I am using the following RegEx to get what I want out of it

(["'])(?:(?=(\\?))\2.)*?\1

I then looked into how to extract the text that matches the pattern and everything I Have read has said to use Find and Replace in Notepad++ and to replace the RegEx with /1 or $1

this doesn't make sense to me though because this just replaces the actual text the pattern found so I lose what I actually want to keep. Am I misunderstanding what I am supposed to do?

so lets say I have the line

pool-4-thread-54]"Sheet1 :name=Wagenaar, Larry CSA Term (4-15-13ALT).doc; " :Error adding or updating document. 
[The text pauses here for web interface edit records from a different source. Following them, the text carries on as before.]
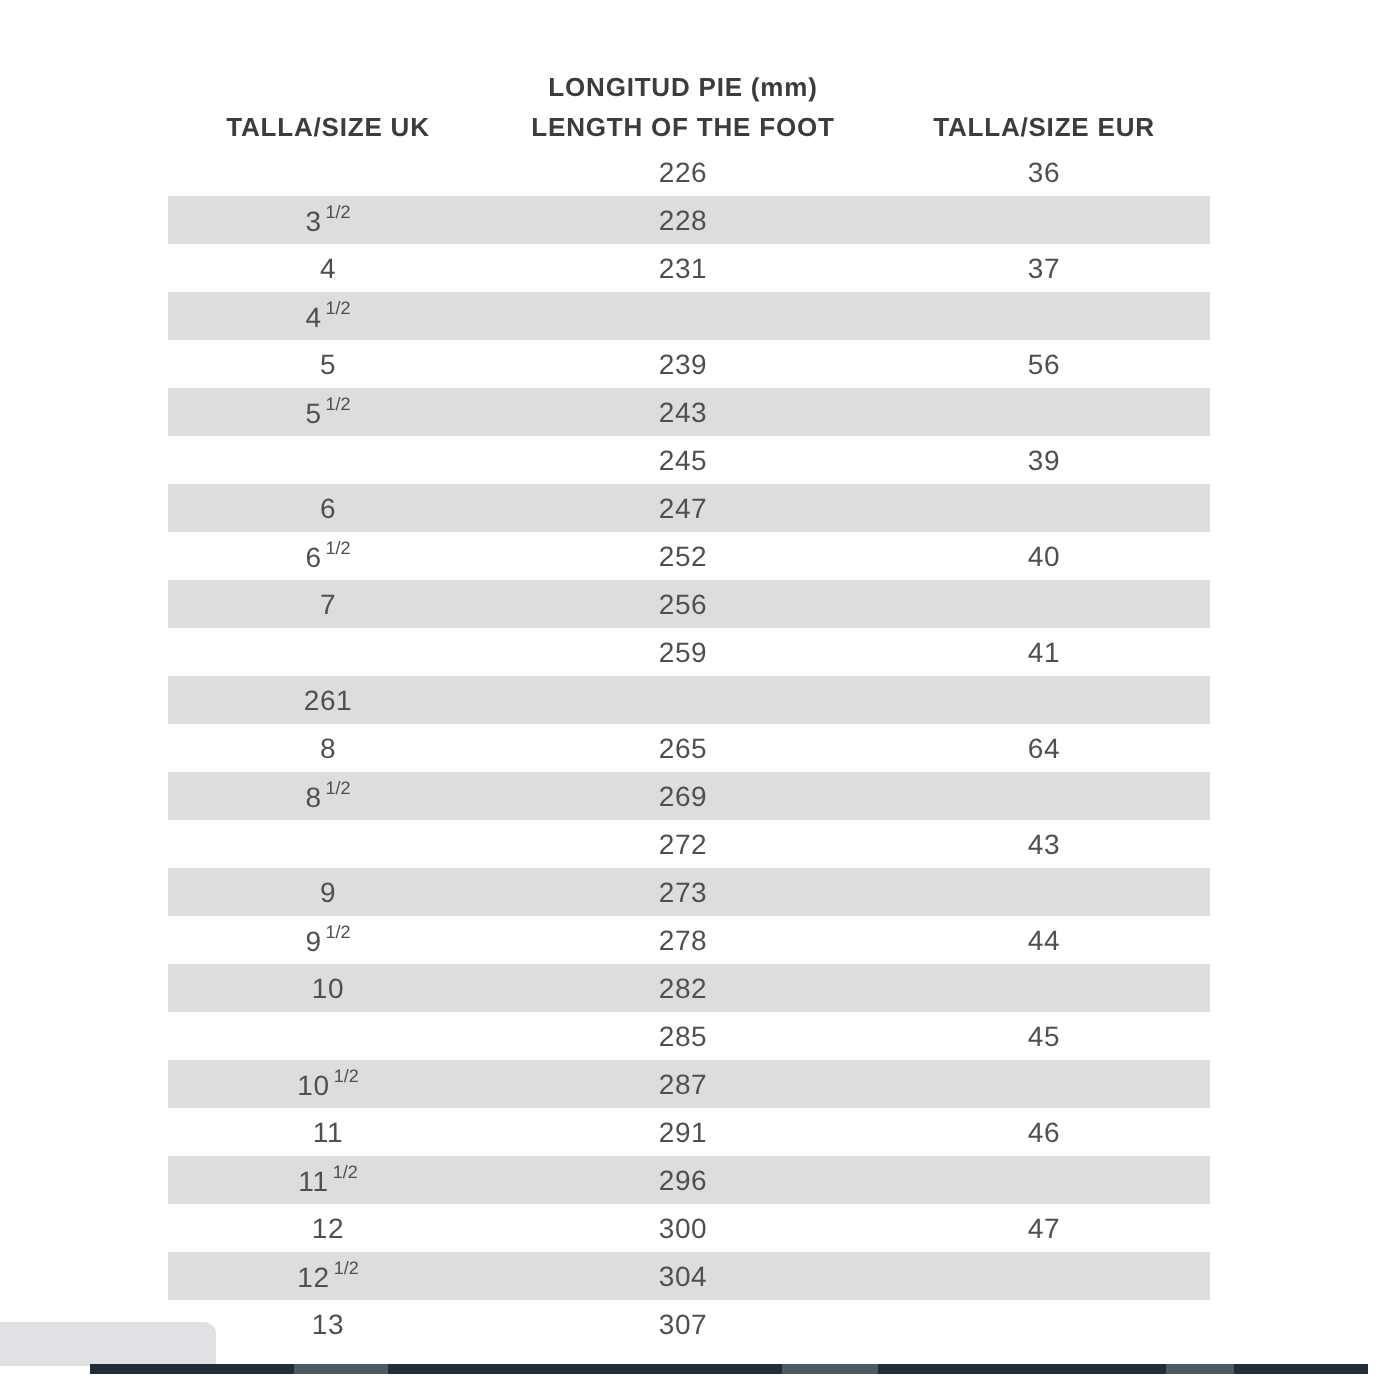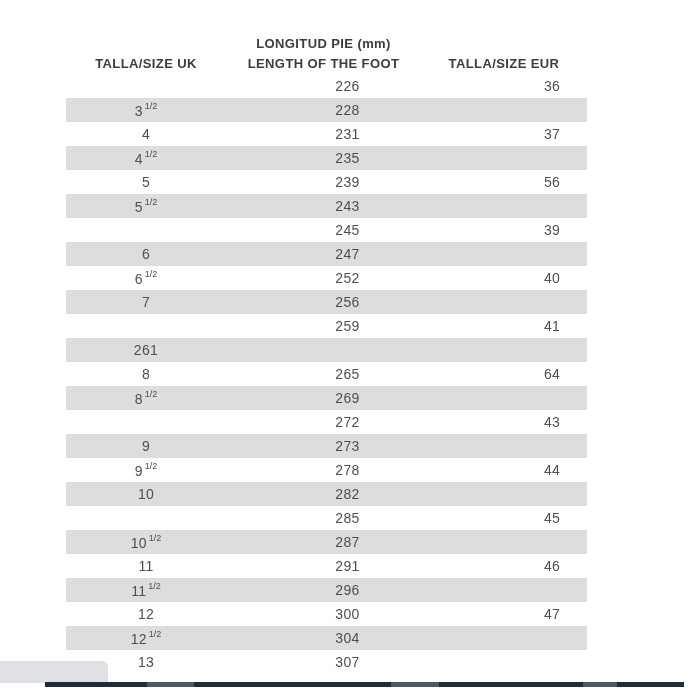--- a/index.html
+++ b/index.html
@@ -16,7 +16,7 @@
   }
   .size-chart {
     position: absolute;
-    left: 66px;
+    left: 84px;
     top: 33px;
     width: 521px;
   }

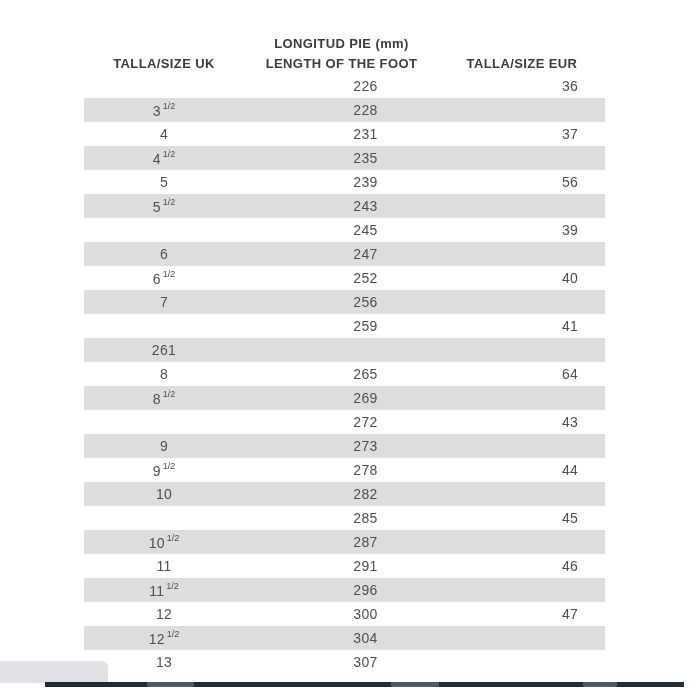--- a/index.html
+++ b/index.html
@@ -42,7 +42,6 @@
     grid-template-columns: 160px 195px 166px;
     height: 24px;
     align-items: center;
-    gap: 24px;
   }
   .row.shaded {
     background: var(--row-shaded-bg, #dcddde);

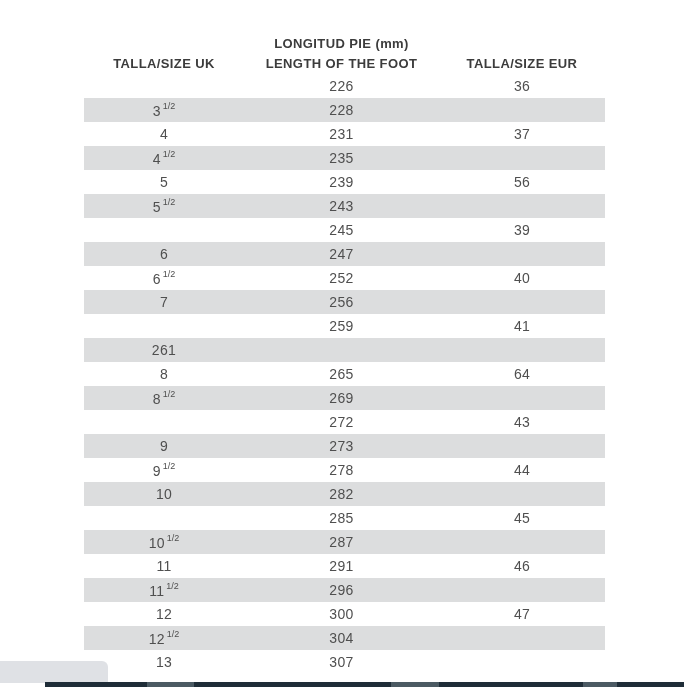--- a/index.html
+++ b/index.html
@@ -121,7 +121,6 @@
       </div>
       <div class="row shaded">
         <div class="cell">4<sup class="frac">1/2</sup></div>
-        <div class="cell">235</div>
         <div class="cell"></div>
       </div>
       <div class="row">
I do a find using the RegEx pattern and get the result of

"Sheet1 :name=Wagenaar, Larry CSA Term (4-15-13ALT).doc; " 

if I then replace that with

/1

then that line just becomes

pool-4-thread-54] :Error adding or updating document. 

any help is appreciated, thanks


Solution

  • To remove all the surrounding text and keep just what you need, use

    ^.*((["'])(?:(?!\\2).)*?\2).*
    

    And replace with $1 backreference. See the regex demo.

    Details:

    • ^ - start of string
    • .* - zero or more chars, other than line break chars, as may as possible
    • ((["'])(?:(?!\\2).)*?\2) - Group 1: a " or ' captured into Group 1, then any zero or more (but as few as possible) chars other than line break chars, each of which cannot be equal to the value captured in Group 2 (so, either "not '" or "not "")
    • .* - the rest of the line.

    I had to add ^.* (that matches the start of the line followed with zero or more characters other than a newline), then I enclosed your pattern into another capturing group (added ( in front and ) after) so that we could reference this submatch later in the replacement pattern with \1 backreference, and then added .* to match the rest of the line.

    Note that the backreferences in your pattern had to be renumbered.

    If you need to also remove linebreaks, add \R? (or \R* to match zero or more, to remove all empty lines if any) at the end of my regex.